§ ABOUT THIS TASK
Quote the entries in full, character for character, without their images.

§ SUPPLIED MATERIAL
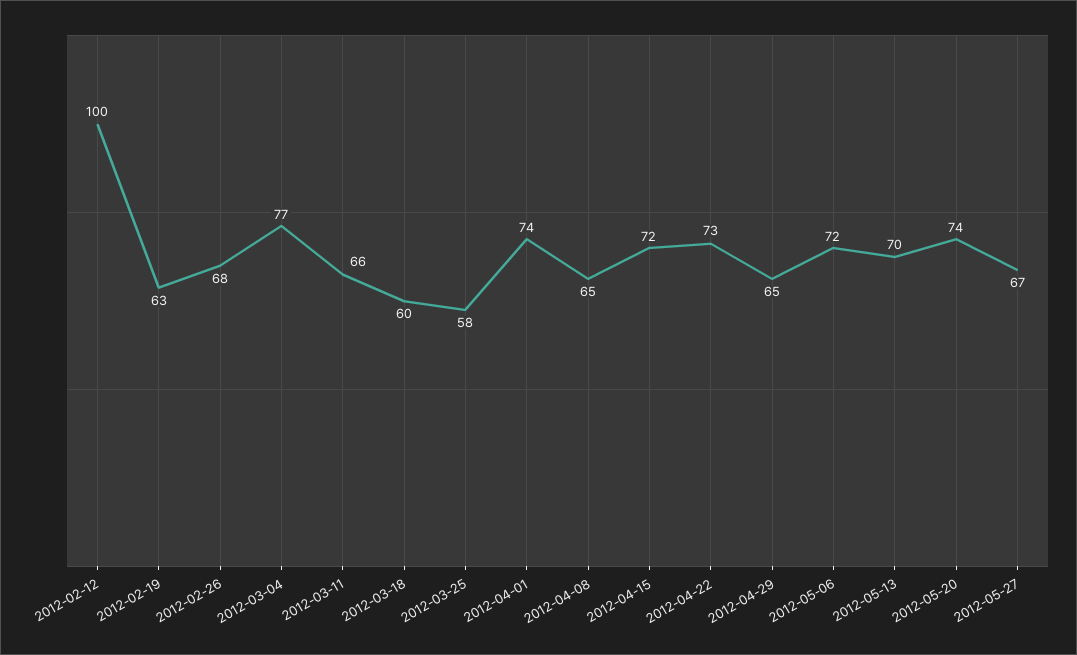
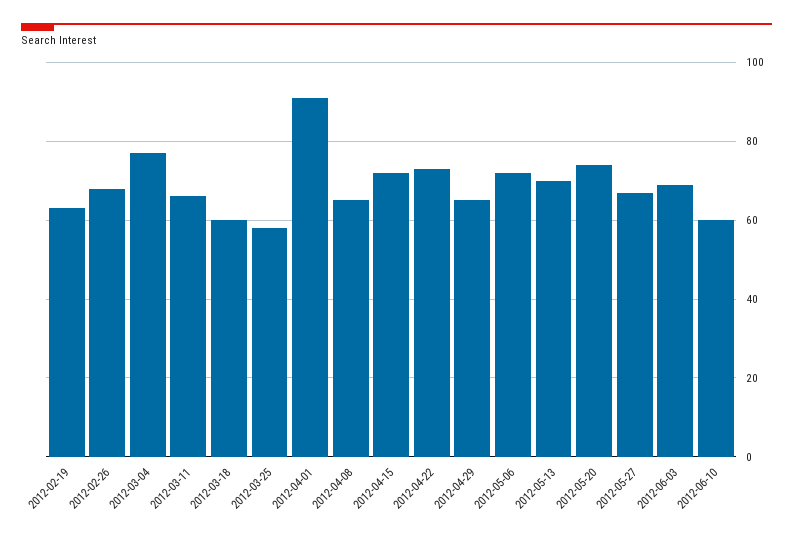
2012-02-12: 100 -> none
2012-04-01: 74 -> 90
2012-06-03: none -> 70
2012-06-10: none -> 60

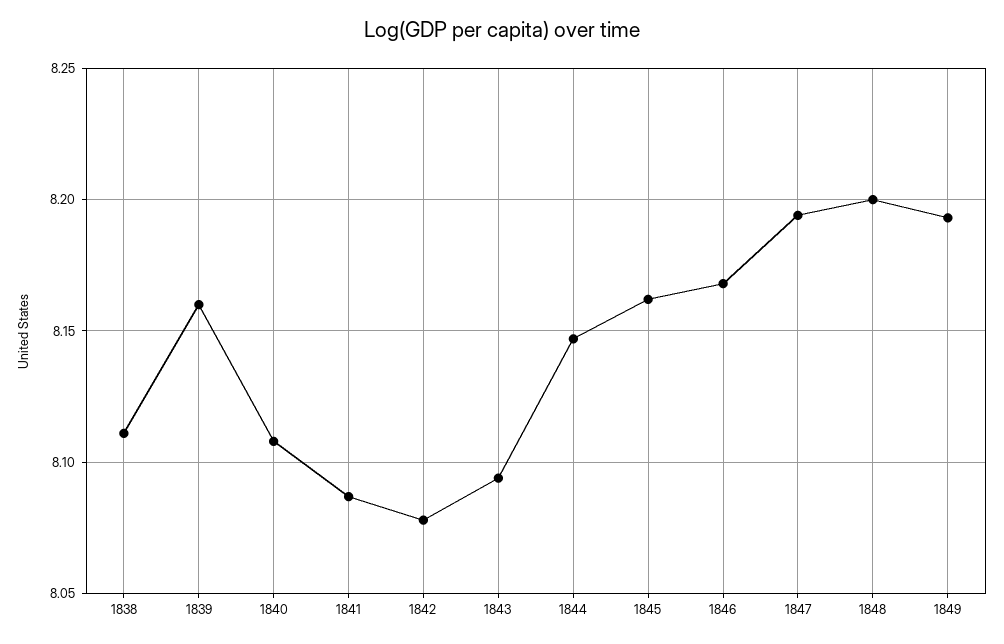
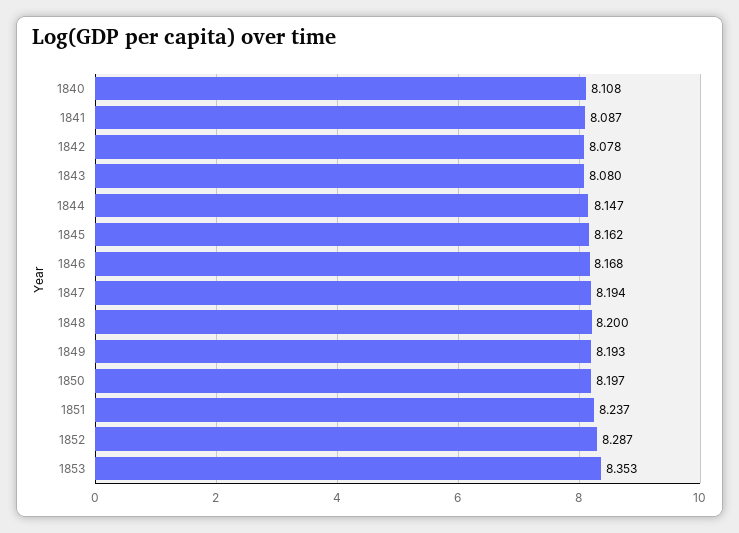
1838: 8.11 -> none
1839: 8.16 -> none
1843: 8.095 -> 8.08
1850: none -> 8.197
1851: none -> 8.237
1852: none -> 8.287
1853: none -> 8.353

§ ANSWER AREA
2012-02-12: 100 -> none
2012-04-01: 74 -> 90
2012-06-03: none -> 70
2012-06-10: none -> 60

1838: 8.11 -> none
1839: 8.16 -> none
1843: 8.095 -> 8.08
1850: none -> 8.197
1851: none -> 8.237
1852: none -> 8.287
1853: none -> 8.353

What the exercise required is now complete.